### TASK OBJECTIVE:
Pull each line containing "classe" out of the data and copy it.

DATA RECORDS below:

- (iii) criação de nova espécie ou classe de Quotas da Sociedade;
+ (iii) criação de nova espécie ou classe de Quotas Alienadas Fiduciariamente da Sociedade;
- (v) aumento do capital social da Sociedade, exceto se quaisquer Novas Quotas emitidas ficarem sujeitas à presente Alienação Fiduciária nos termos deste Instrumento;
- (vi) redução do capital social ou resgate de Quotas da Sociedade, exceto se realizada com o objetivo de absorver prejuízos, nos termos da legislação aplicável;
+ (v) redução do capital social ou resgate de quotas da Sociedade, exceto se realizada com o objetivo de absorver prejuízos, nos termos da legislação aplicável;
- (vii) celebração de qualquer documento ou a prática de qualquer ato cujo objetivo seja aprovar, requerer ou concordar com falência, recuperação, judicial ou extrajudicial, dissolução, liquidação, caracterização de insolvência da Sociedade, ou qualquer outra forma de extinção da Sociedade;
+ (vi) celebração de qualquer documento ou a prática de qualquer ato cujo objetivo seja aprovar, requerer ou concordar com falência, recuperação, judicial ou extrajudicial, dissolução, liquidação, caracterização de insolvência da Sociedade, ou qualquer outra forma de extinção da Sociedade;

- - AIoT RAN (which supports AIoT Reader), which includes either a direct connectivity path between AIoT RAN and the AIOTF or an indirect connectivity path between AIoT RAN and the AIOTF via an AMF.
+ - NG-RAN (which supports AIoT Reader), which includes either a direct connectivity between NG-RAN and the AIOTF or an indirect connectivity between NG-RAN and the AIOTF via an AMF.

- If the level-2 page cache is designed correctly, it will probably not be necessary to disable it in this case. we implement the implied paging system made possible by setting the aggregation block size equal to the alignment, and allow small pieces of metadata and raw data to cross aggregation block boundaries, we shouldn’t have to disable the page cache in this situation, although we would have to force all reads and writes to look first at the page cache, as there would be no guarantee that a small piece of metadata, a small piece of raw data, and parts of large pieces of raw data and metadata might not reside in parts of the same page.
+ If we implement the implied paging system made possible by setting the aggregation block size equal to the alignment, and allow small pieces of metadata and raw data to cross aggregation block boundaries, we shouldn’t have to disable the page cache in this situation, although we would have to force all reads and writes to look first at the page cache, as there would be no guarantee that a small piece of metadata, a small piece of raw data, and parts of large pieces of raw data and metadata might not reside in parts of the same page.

End of DATA RECORDS.

### WRITTEN SOLUTION:
- (iii) criação de nova espécie ou classe de Quotas da Sociedade;
+ (iii) criação de nova espécie ou classe de Quotas Alienadas Fiduciariamente da Sociedade;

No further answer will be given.